黃淑薏應該是戴著戒指,所以她的臉上不僅僅是指甲劃痕,還有戒指的劃痕。
宋聽予坐在副駕駛座上麵,眼淚不爭氣地掉了下來。
“去醫院處理一下。”孟時衍側過身,用手指輕捏住了宋聽予的下巴,讓她將臉正對向他。
臉上的傷口不大不小,如果換做是別的地方倒是還好,隻是剛好在臉上,下手就顯得尤為重了一些。
“會不會留疤?”宋聽予的聲音都微微發抖。
孟時衍觸碰到她手指的指腹稍微有些冰涼,他的眸色亦是如此。
宋家人竟然敢在他的麵前,直接對宋聽予動手。
“我不是醫生。”
“孟公子,你真是半點安慰人的話都說不來。”宋聽予哭得一抽一抽的,最怕的就是留下疤。

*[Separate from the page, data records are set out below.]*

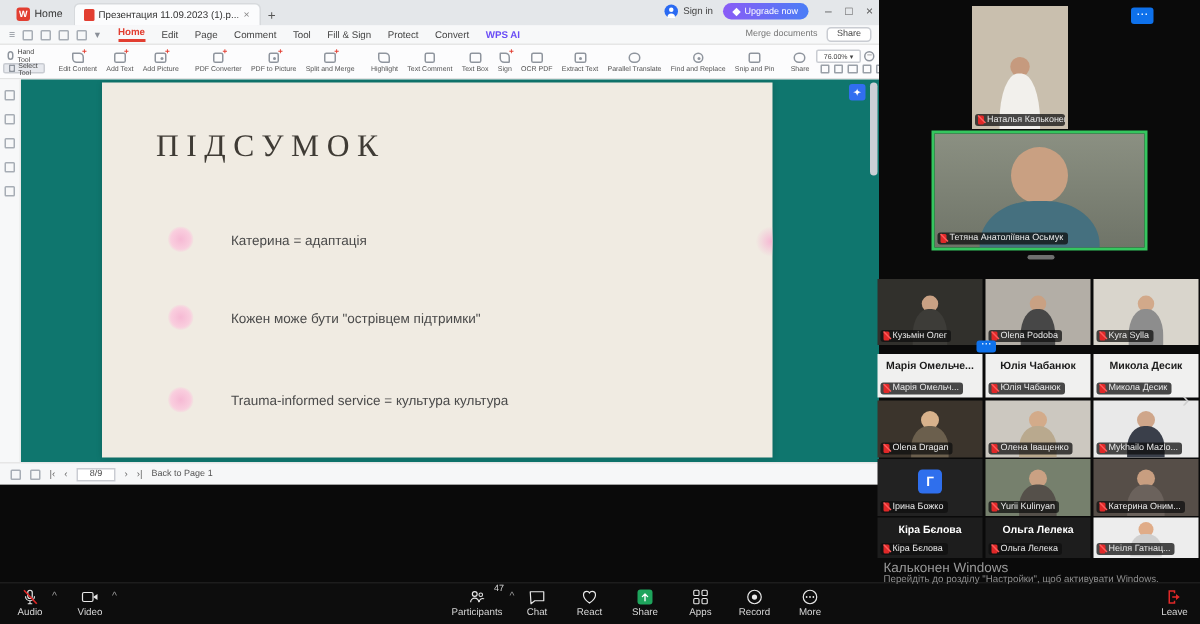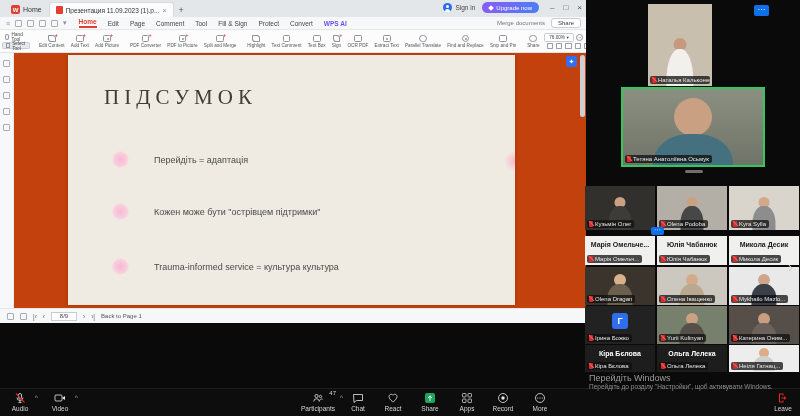"ПІДСУМОК" .docarea { background: #c2410c -> #0f766e }
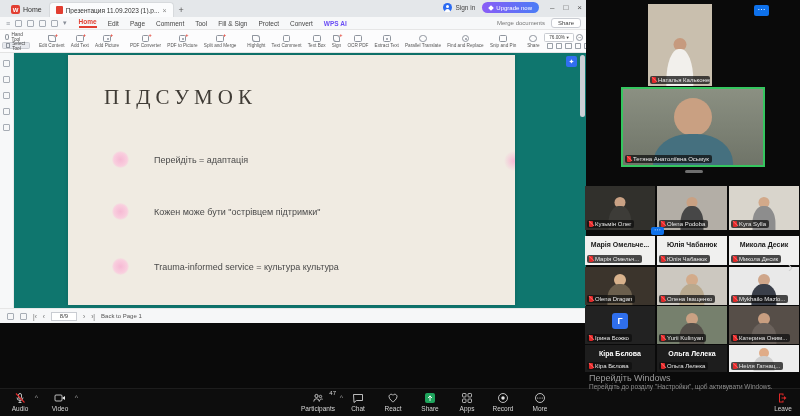"Перейдіть = адаптація" div.bullet-text { text: Перейдіть -> Катерина }
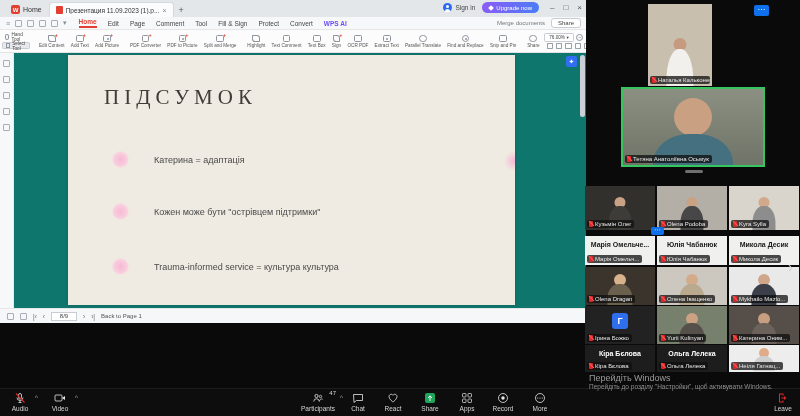"Перейдіть Windows" div.abs { text: Перейдіть -> Кальконен }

“我安慰你了,要是你留下疤了到時候倒打我一耙,我費這個功夫做什麽?”孟時衍發動車子,將車子往最近的一家三甲醫院開。
宋聽予聽著孟時衍的話,真是暗自氣的牙癢癢。
孟時衍這種已經不是直男行徑了,就是正宗毒舌。
“那我要是留疤了怎麽辦?你會不會嫌我醜不要我了?”宋聽予湊過去,一臉可憐相得看著孟時衍。
她剛剛受了天大的委屈,也丟了天大的人,就是想要孟時衍的安慰。
但是孟時衍隻是掃了她一眼:“再議。”
“……”宋聽予真是氣地沒話說。
再議?
“所以你留我在身邊單純隻是因為我的外表嗎?”
“所以我在普吉第一次見到你就要因為你完美的內心為你心動嗎?”孟時衍的口氣很平靜,像是在談論一件公事一樣。
這個男人真的是,浪漫殺手。
“行。”宋聽予深吸了一口氣。
“宋家那邊,你怎麽想的?”孟時衍忽然開口問宋聽予。
原本她正氣鼓鼓的,聽到孟時衍的話之後奇怪地看向他。